Reads one or more `(tier, tax_year, form)` Form 990 partitions as parquet, with optional column projection, dplyr-style filtering, and local caching. Pass a vector of years to `tax_year` to read multiple partitions in a single query (e.g. `tax_year = 2015:2022`); the partitions are stacked into one Arrow dataset so filters and column projection push down across all of them.
Usage
nccs_read_core(
tier = c("merged", "soi", "legacy"),
tax_year,
form,
columns = NULL,
cache = TRUE,
cache_max_age = 30L,
collect = TRUE,
confirm = interactive()
)Arguments
- tier
One of `"merged"` (default, canonical), `"soi"`, or `"legacy"`. See Description.
- tax_year
Integer tax year, or an integer vector of years for a multi-partition read.
- form
Character form code: `"990"`, `"990ez"`, `"990pf"`, or `"990combined"`. Not every form exists in every tier — see Description.
- columns
Optional character vector of column names to project. `NULL` (default) returns all columns. Parquet projection means unselected columns are never read from disk or wire. Use [nccs_core_columns()] to see what is available for a partition.
- cache
Local cache controls. `TRUE` (default) caches each parquet under [nccs_cache_dir()] in a `core/<tier>/<tax_year>/<form>/` subdir. A character path uses that directory instead. `FALSE` reads directly from S3 (slower on repeat calls, lower disk usage).
- cache_max_age
Integer. Maximum age in days before the cached parquet is considered stale and re-downloaded. Defaults to 30. Ignored when `cache = FALSE`.
- collect
Logical. `TRUE` (default) returns a tibble. `FALSE` returns a lazy Arrow query for further dplyr operations and a final `dplyr::collect()`.
- confirm
Logical. If `TRUE` and a multi-partition download is required, prompt for confirmation after reporting the total size. Defaults to `interactive()` so scripts and tests proceed silently while interactive sessions get a guardrail.
Details
One row per filing (or per `(ein, tax_period)` in the deduplicated `"merged"` tier).

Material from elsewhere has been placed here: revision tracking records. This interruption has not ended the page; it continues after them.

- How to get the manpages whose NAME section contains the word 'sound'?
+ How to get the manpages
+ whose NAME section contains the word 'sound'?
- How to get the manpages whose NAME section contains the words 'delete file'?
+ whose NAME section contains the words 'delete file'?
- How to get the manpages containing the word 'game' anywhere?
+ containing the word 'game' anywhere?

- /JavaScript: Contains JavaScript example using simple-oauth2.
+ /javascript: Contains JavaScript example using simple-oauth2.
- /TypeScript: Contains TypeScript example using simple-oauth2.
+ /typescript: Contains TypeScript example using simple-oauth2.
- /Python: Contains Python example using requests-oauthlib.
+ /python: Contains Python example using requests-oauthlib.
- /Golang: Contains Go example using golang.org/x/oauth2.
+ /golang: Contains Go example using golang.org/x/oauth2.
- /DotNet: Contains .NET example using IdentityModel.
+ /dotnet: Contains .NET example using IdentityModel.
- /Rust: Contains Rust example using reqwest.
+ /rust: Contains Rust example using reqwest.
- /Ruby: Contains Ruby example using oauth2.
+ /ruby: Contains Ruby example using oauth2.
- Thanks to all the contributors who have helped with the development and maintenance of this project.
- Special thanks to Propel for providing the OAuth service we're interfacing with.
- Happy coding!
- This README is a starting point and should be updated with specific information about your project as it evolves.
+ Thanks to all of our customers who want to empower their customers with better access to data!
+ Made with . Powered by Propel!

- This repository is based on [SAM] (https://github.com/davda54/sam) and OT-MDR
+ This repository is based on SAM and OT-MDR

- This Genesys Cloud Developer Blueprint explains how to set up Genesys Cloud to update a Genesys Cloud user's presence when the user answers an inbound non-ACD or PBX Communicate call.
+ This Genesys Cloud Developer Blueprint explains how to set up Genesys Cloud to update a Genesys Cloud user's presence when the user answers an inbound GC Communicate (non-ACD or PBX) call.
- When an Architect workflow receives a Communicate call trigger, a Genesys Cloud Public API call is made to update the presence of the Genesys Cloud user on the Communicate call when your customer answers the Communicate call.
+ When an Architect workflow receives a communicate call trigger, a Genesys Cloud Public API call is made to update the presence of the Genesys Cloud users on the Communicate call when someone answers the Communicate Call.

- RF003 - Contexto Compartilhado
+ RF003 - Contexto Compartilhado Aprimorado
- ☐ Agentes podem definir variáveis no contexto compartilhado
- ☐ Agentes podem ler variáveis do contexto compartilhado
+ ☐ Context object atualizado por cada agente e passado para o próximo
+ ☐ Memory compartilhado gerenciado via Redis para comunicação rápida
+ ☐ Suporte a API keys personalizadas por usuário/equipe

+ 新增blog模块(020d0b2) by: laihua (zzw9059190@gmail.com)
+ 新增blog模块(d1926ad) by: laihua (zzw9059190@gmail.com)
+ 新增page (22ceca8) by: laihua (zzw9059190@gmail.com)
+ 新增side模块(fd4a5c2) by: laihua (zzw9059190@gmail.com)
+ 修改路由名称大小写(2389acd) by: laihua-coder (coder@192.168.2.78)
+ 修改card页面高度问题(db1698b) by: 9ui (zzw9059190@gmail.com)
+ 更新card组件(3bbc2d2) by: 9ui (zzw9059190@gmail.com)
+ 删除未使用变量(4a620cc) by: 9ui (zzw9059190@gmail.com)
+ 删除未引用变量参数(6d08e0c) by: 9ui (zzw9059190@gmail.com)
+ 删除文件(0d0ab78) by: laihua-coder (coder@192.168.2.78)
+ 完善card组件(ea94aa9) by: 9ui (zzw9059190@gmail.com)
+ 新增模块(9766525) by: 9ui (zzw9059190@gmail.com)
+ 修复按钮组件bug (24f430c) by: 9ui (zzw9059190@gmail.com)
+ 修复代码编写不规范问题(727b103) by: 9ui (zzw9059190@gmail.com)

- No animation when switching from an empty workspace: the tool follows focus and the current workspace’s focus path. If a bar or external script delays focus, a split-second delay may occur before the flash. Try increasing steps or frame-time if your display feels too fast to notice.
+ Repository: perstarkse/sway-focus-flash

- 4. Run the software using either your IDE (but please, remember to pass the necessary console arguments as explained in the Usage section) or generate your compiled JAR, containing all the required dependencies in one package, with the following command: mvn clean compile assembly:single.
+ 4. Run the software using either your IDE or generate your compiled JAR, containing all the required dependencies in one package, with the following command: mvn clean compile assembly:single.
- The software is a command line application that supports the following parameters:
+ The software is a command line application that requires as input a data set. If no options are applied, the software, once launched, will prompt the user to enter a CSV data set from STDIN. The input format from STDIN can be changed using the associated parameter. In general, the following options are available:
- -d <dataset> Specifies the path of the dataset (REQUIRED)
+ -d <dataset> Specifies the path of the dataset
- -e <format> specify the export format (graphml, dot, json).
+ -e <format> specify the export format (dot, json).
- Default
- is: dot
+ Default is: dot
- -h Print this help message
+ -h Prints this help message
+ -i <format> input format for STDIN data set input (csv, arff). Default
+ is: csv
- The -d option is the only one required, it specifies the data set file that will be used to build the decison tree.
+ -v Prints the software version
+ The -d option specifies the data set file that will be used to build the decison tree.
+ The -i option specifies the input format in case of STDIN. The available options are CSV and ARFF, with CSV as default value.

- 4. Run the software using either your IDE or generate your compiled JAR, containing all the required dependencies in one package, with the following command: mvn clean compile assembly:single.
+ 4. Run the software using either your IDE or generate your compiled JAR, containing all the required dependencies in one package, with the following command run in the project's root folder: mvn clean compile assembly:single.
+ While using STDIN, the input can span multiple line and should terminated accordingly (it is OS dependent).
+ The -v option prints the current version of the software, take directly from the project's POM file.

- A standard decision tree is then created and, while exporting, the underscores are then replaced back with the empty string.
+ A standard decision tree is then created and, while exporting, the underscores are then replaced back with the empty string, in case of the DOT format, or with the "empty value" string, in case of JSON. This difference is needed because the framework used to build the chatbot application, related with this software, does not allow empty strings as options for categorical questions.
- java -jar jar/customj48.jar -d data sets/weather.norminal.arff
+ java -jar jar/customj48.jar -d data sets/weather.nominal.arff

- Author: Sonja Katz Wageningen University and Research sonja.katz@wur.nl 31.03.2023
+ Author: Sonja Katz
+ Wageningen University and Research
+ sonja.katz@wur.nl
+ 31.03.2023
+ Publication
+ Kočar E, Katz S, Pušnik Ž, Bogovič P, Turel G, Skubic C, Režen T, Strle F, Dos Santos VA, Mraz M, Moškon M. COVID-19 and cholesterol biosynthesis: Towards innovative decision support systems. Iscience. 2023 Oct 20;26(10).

When the request would download multiple partitions, the function reports the total transfer size (summed over partitions not already cached) and, if `confirm = TRUE`, prompts before downloading. Partitions that are not published for the requested tier (e.g. SOI `990pf` for 2017-2019) are dropped with a `message()` rather than raising an error, so a year range that straddles a gap still works.
See [nccs_core_url()] for the canonical URL pattern and a description of each tier's coverage and caveats (especially the `"merged"` tier's deduplication and the missing 2017-2019 `990pf` partitions).
Examples
if (FALSE) { # \dontrun{
# One partition, a handful of columns
df <- nccs_read_core(
tier = "merged",
tax_year = 2020,
form = "990combined",
columns = c("ein", "tax_period", "total_revenue", "total_expenses")
)
# Multi-year: any partition that turns out to be unpublished
# upstream is dropped with a message rather than erroring.
panel <- nccs_read_core(
tier = "soi",
tax_year = 2015:2022,
form = "990pf",
columns = c("ein", "tax_period", "total_revenue")
)
# Lazy query, custom filter, then collect
nccs_read_core("merged", 2018:2022, "990combined", collect = FALSE) |>
dplyr::filter(subsection_cd == 3) |>
dplyr::select(ein, tax_period, total_revenue) |>
dplyr::collect()
} # }